Bisnis.com, JAKARTA — Majelis Ulama Indonesia (MUI) mengungkap hukum mudik atau pulang kampung dalam sisi pandangan ajaran agama Islam.
Wakil Dewan Pertimbangan (Wantim) MUI Zainut Tauhid Sa'adi mengatakan bahwa mudik lebaran memang tidak masuk kategori ibadah yang sudah ditentukan aturannya dalam Al-Qur'an maupun Al-Hadits.
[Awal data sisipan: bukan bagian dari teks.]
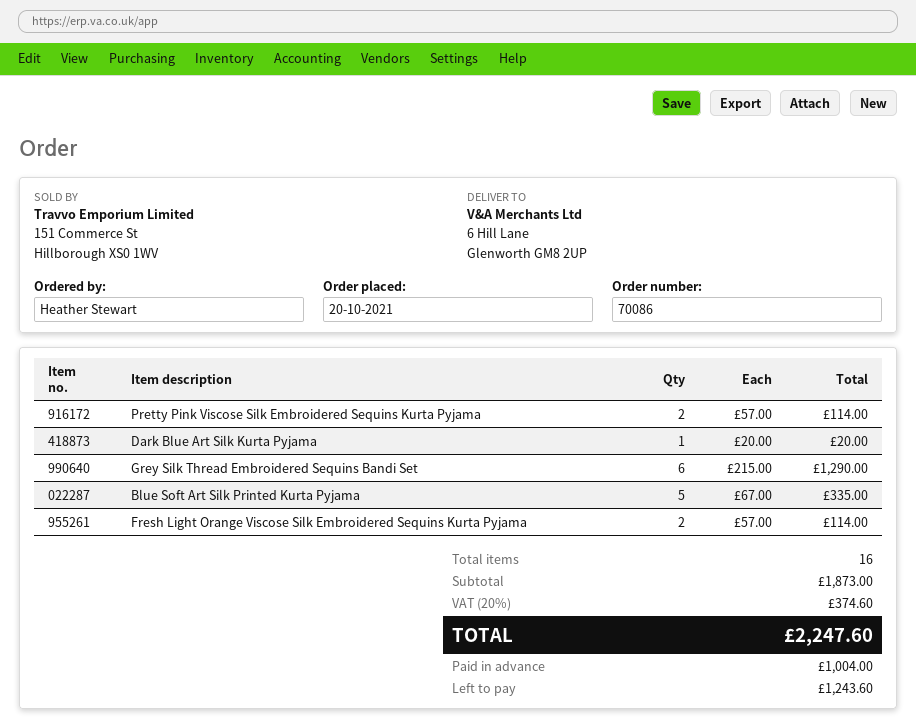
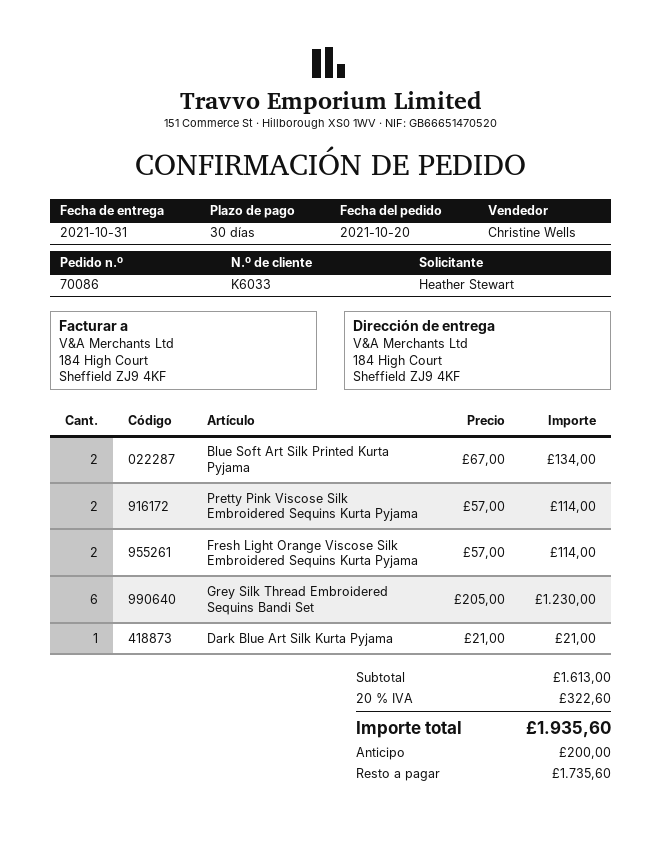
ship to: 6 Hill Lane, Glenworth GM8 2UP -> 184 High Court, Sheffield ZJ9 4KF
Dark Blue Art Silk Kurta Pyjama: 1 x 20.00 = 20.00 -> 1 x 21.00 = 21.00
Grey Silk Thread Embroidered Sequins Bandi Set: 6 x 215.00 = 1290.00 -> 6 x 205.00 = 1230.00
Blue Soft Art Silk Printed Kurta Pyjama: 5 x 67.00 = 335.00 -> 2 x 67.00 = 134.00
subtotal: 1873.00 -> 1613.00
tax: 20% = 374.60 -> 20% = 322.60
total: 2247.60 -> 1935.60
deposit: 1004.00 -> 200.00
balance: 1243.60 -> 1735.60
"Dalam memaknai mudik lebaran ini umat Islam tidak perlu menjadikan polemik atau pro kontra, apalagi saling menyalahkan sehingga menimbulkan perpecahan diantara umat Islam. Mudik lebaran memang tidak masuk kategori ibadah mahdhah atau ibadah yang sudah ditentukan aturannya dalam al-Qur'an maupun al-Hadits, seperti shalat, zakat, dan haji," katanya, dalam keterangan, Senin (8/4/2024).
Dia menjelaskan bahwa mudik lebaran itu masuk dalam katagori ibadah ghairu mahdhah yang diartikan sebagai ibadah yang tidak ditentukan aturannya baik di Al-Qur'an maupun Al-Hadits.
Namun demikian, menurutnya mudik masuk sebagai perbuatan yang bisa mendatangkan kebaikan, baik kepada diri sendiri maupun orang lain, sehingga jika dilaksanakan dengan niat ikhlas karena Allah SWT, maka bisa mendatangkan pahala.
Adapun dia menjelaskan contoh ibadah ghairu mahdhah lainnya seperti belajar, mencari nafkah untuk keluarga, menolong sesama yang sedang dalam kesulitan, dan lain sebagainya.
Baca Juga
"Jadi menurut saya sebaiknya mudik lebaran tidak perlu dijadikan polemik karena dapat menimbulkan perpecahan di kalangan umat. Bagi yang setuju silakan melaksanakan, bagi yang tidak setuju tidak usah menyalahkan. Karena hal tersebut tidak akan merusak keimanan kita. Sehingga tidak ada manfaatnya untuk diperselisihkan," ujarnya.
Dia mengatakan bahwa semua kembali kepada niatnya, jika niat mudik untuk membangun silaturahmi dengan orang tua, saudara, kerabat dan teman-teman, tidak melakukan kezaliman, meninggalkan shalat dan tidak melakukan perbuatan yang dilarang agama, InsyaAllah mudiknya membawa manfaat dan mendapat pahala.
Namun demikian, dia menjelaskan bahwa jika niat mudiknya karena ingin pamer kekayaan, kesuksesan dan keberhasilan, melakukan perbuatan dosa seperti mabuk-mabukan, menipu, menzalimi orang, meninggalkan kewajiban shalat dan lainya, maka mudiknya tidak mendatangkan pahala apa-apa bahkan berdosa.
Dia menyatakan bahwa momen mudik yang merupakan salah satu bentuk budaya yang mencerminkan nilai-nilai luhur bangsa Indonesia, justru menjadi perekat persatuan dan kesatuan bangsa.
"Rasulullah SAW sendiri pernah merasakan rindu pada Makkah, kota kelahiran-Nya. Hal itu terungkap dalam sebuah hadits yang diriwayatkan Imam at-Tirmizi yang dilukiskan dengan indah jalinan cinta yang kuat antara Rasulullah SAW dengan kota kelahirannya Makkah, "Betapa indahnya engkau wahai negeriku [Makkah]. Betapa saya sangat cinta kepadamu. Sekiranya kaumku tidak mengusirku darimu, niscaya aku tidak akan tinggal di tempat lain selainmu," ucapnya.
Lebih lanjut, dia mengatakan bahwa ucapan tersebut dilontarkan saat Rasulullah meninggalkan kota kelahirannya, Makkah, dengan berlinangan air mata. Rasulullah terpaksa hijrah ke Madinah karena tekanan dan penganiayaan kaum Quraisy. Menurutnya, hadis ini menggambarkan betapa dalam cinta Rasulullah kepada tanah kelahirannya.
"Profesor Quraish Shihab pernah mengatakan mudik bukan sekadar pulang kampung, mudik adalah sebuah perjalanan spiritual yang penuh kelezatan rohani. Mudik adalah kelezatan rohani yang tiada tara. Itulah alasan orang-orang rela menempuh perjalanan jauh, menghabiskan waktu dan biaya, demi merasakan kembali kehangatan keluarga dan kampung halaman," tambahnya.